Read https://www.garykessler.net/library/crypto.html#intro to gain an understanding of the various applications of crypto. Pick an algorithm for any one of these types (e.g., DES, AES, RSA, MD5) and describe how it works and where it is applied. For example, SSL uses 3DES or DES for message encryption.
SCENARIO #4:
An early attempt to force users to use less predictable passwords involved computer-supplied passwords. The passwords were eight characters long and consisted of lowercase letters and digits. A pseudorandom number generator produced them with 215 possible starting values. Using the technology of the time, the time required to search through all character strings of length 8 from a 36- character alphabet was 112 years. Unfortunately, this is not a true reflection of the actual security of the system. Explain the problem.
SCENARIO #5:
Because emails are the most common path used for intrusions, it is time for security professionals to take proactive steps to minimize this threat.

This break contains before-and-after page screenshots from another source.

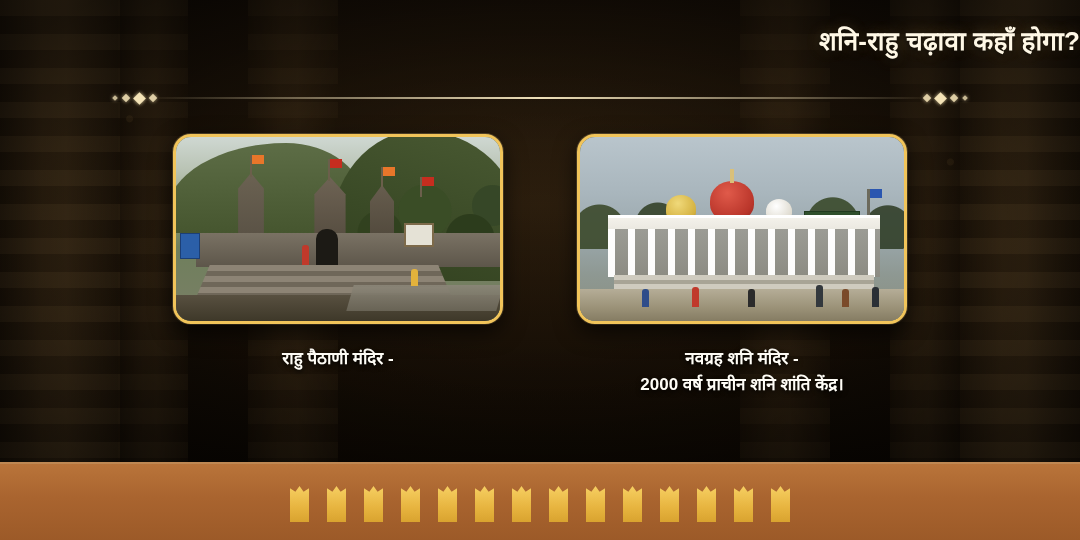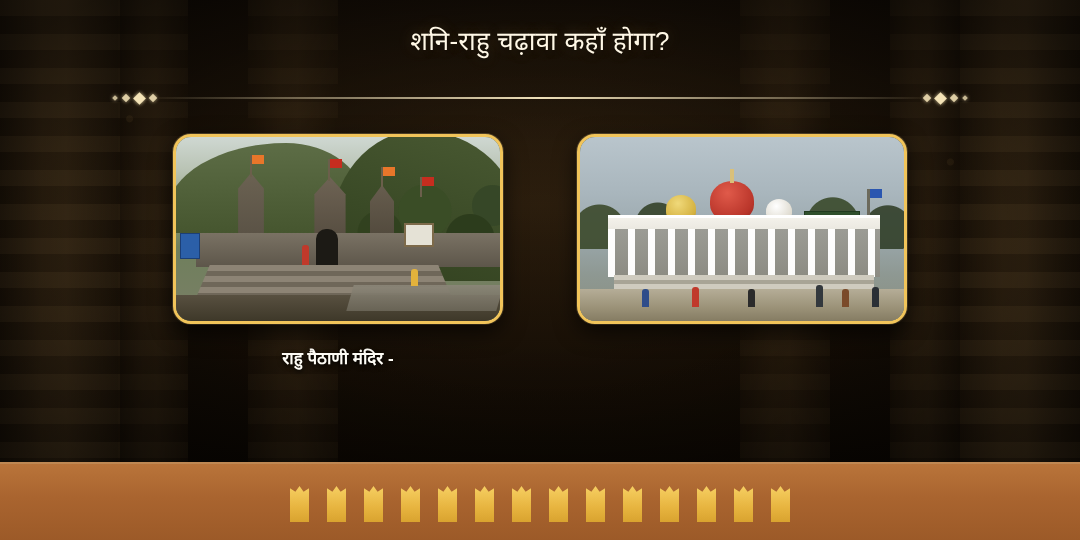--- a/index.html
+++ b/index.html
@@ -61,10 +61,11 @@
   }
   .title {
     font-size: 26px;
-    font-weight: normal;
+    font-weight: bold;
     color: #fff8e6;
     letter-spacing: 0.2px;
     text-shadow: 0 2px 6px rgba(0,0,0,0.85), 0 0 14px rgba(255,214,130,0.25);
+    text-align: right;
   }
 
   

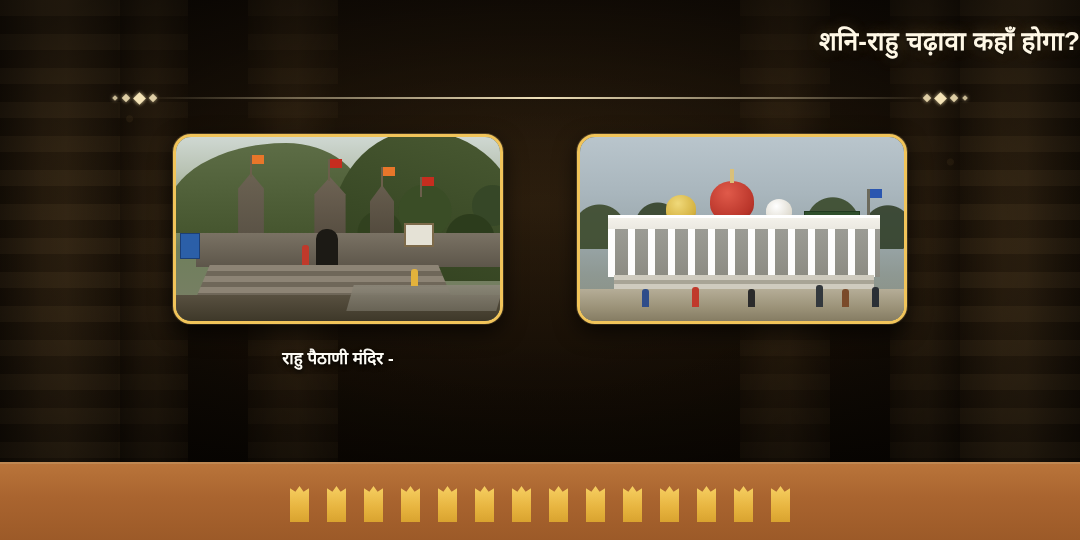--- a/index.html
+++ b/index.html
@@ -383,6 +383,7 @@
         <div class="fig" style="left:292px; top:150px; height:20px; background:#2a2f35;"></div>
       </div>
       <div class="caption">
+        <span class="ln">नवग्रह शनि मंदिर -</span>
       </div>
     </div>
 

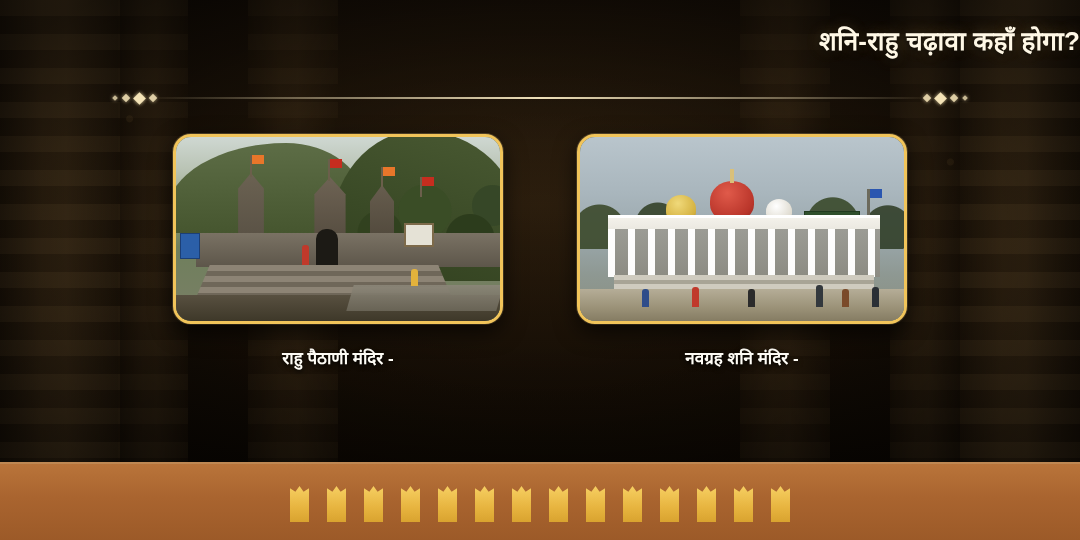--- a/index.html
+++ b/index.html
@@ -384,6 +384,7 @@
       </div>
       <div class="caption">
         <span class="ln">नवग्रह शनि मंदिर -</span>
+        <span class="ln">2000 वर्ष प्राचीन शनि शांति केंद्र।</span>
       </div>
     </div>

For this scenario, identify one countermeasure an organization could take to minimize the exposure of this threat. Be sure to indicate the process of implementing the countermeasure and the impact it would have on the organization as a whole.
SCENARIO #6:
Recently, virtualization technology has been in demand. Just like any new technology, security is an afterthought.
Explain the vulnerabilities of using virtual machines to host an operating system (OS). What steps can you take to reduce the risks associated with virtual machines?
SCENARIO #7:
You learned about database security. We will focus three topics for this discussion: (1) Inference in ordinary databases, (2) Inference in statistical databases, and (3) Database privacy (through encryption). Please pick one of these three topics and explain in your own words what the problem or issue is, how the issue is being addressed, and some of the concerns with the solutions being proposed.
SCENARIO #8:
Internet search engine providers like Google and Microsoft keep track of all the searches. The data is shared with federal government. Explain the ethical and legal ramifications of privacy pertaining to searches.